Segment Start: EXTRACTED RECORDS

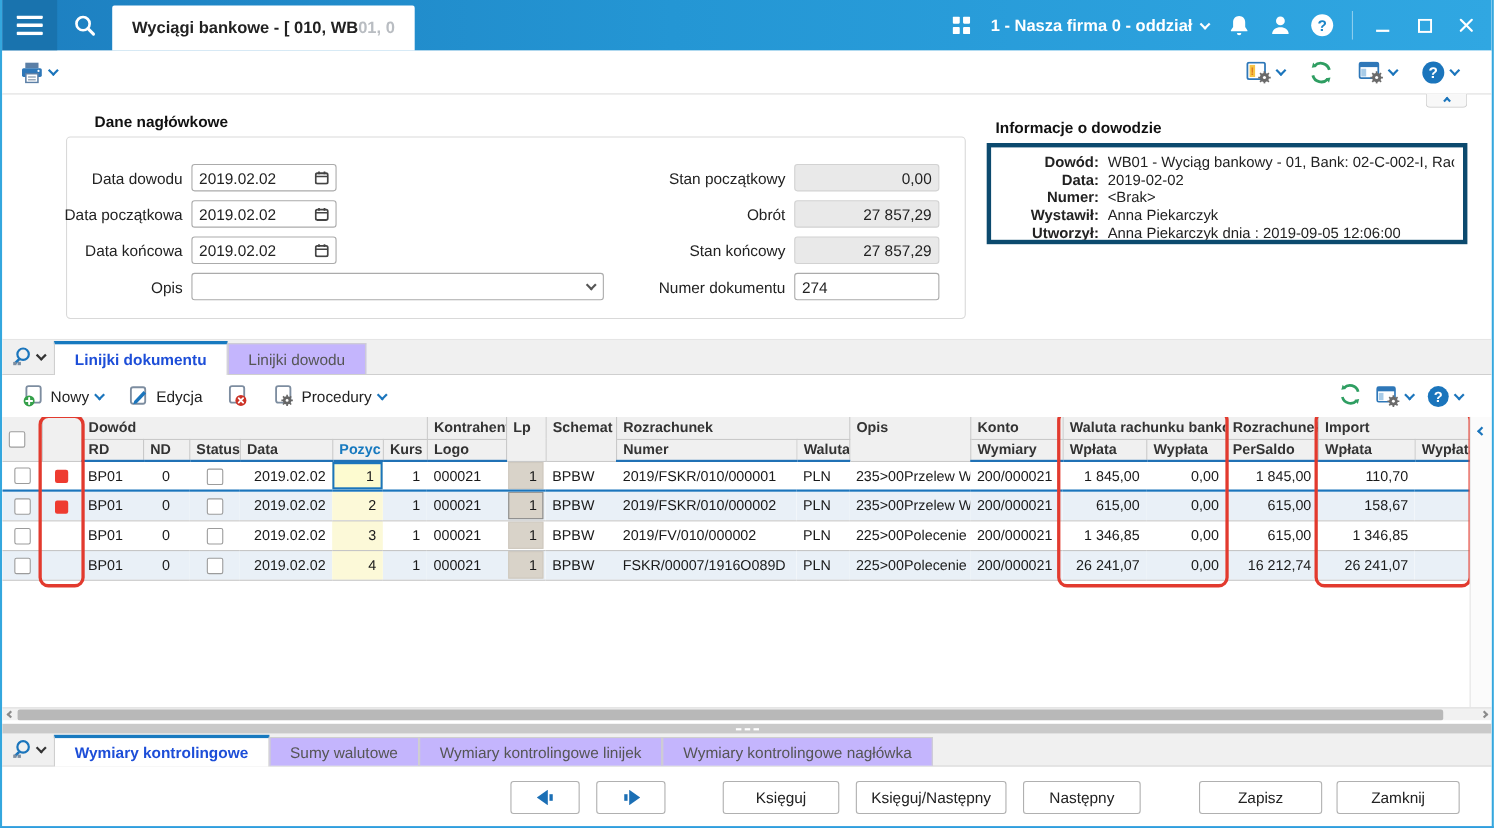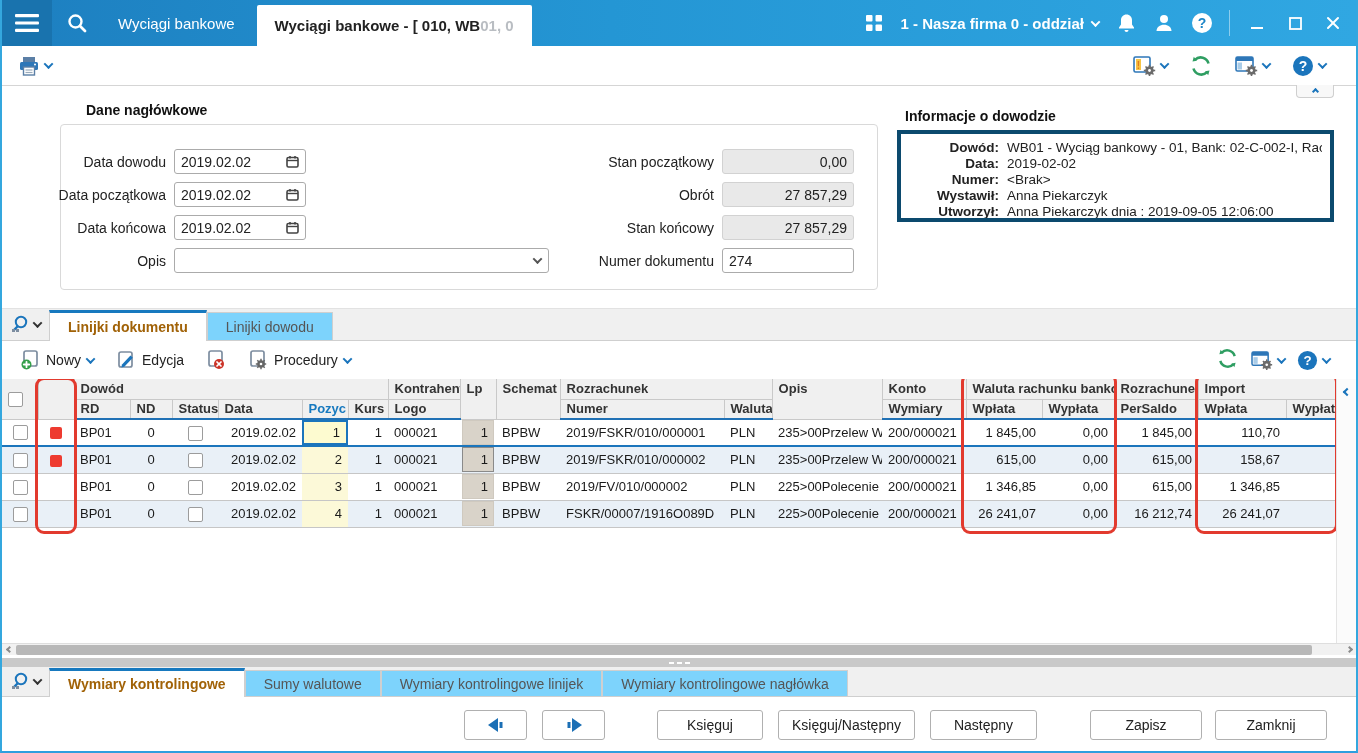--- a/index.html
+++ b/index.html
@@ -54,22 +54,22 @@
   .infobox { position:absolute; border:4px solid #0c4a6e; background:#fff; padding:6px 8px 4px 6px; overflow:hidden; }
   .inforow { display:flex; line-height:16px; font-size:13.5px; white-space:nowrap; }
   .inforow .il { width:100px; font-weight:bold; text-align:right; padding-right:8px; flex:none; }
   .inforow .iv { overflow:hidden; }
 
   
   .grid-section { height:347px; display:flex; flex-direction:column; background:#fff; border-top:1px solid #e2e2e2; }
   .tabstrip { height:32px; background:#f0f0f0; display:flex; align-items:flex-end; border-bottom:1px solid #cfcfcf; }
   .strip-ico { height:32px; display:flex; align-items:center; gap:4px; padding:0 8px 0 8px; color:#333; cursor:pointer; }
   .tab { height:28px; display:flex; align-items:center; padding:0 18px; font-size:14px; color:#555;
-         background:#7dd3fc; border:1px solid #cfcfcf; border-bottom:none; cursor:pointer; white-space:nowrap; }
-  .tab.active { background:#fff; color:#a16207; font-weight:bold; border-top:3px solid #1779bf; height:31px;
+         background:#c4b5fd; border:1px solid #cfcfcf; border-bottom:none; cursor:pointer; white-space:nowrap; }
+  .tab.active { background:#fff; color:#1d4ed8; font-weight:bold; border-top:3px solid #1779bf; height:31px;
                 margin-bottom:-1px; }
   .gridbar { height:38px; background:#fff; display:flex; align-items:center; padding:0 10px; gap:6px; }
   .gb-item { display:flex; align-items:center; gap:6px; padding:5px 8px; font-size:14px; color:#222; cursor:pointer; }
   .gb-right { margin-left:auto; display:flex; align-items:center; gap:12px; padding-right:16px; }
 
   .grid-body { flex:1; display:flex; min-height:0; }
   .table-wrap { flex:1; position:relative; overflow:hidden; }
   .side-strip { width:20px; border-left:1px solid #e4e4e4; background:#fbfbfb; display:flex; justify-content:center;
                 padding-top:10px; color:#1b75bc; cursor:pointer; }
   .side-strip .chv { width:6px; height:6px; }
@@ -133,21 +133,20 @@
             <rect y="14.8" width="24" height="3.2" rx="1"></rect>
           </g>
         </svg>
     </div>
     <div class="tb-btn">
       <svg width="20" height="20" viewBox="0 0 20 20">
           <circle cx="8.5" cy="8.5" r="6" fill="none" stroke="#fff" stroke-width="2.4"></circle>
           <line x1="13" y1="13" x2="18" y2="18" stroke="#fff" stroke-width="2.8" stroke-linecap="round"></line>
         </svg>
     </div>
-    <div class="tb-label">Wyciągi bankowe</div>
     <div class="tb-tab-active">
       <span>Wyciągi bankowe - [ 010, WB</span>
         <span class="fade">01, 0</span>
     </div>
     <div class="tb-right">
       <div class="tb-ico">
         <svg width="16" height="16" viewBox="0 0 16 16">
             <g fill="#fff">
               <rect x="0" y="0" width="6.5" height="6.5" rx="1"></rect>
               <rect x="9.5" y="0" width="6.5" height="6.5" rx="1"></rect>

Segment End: EXTRACTED RECORDS

In the entries above, tally the lines that hold the string "white" and give only the count.

3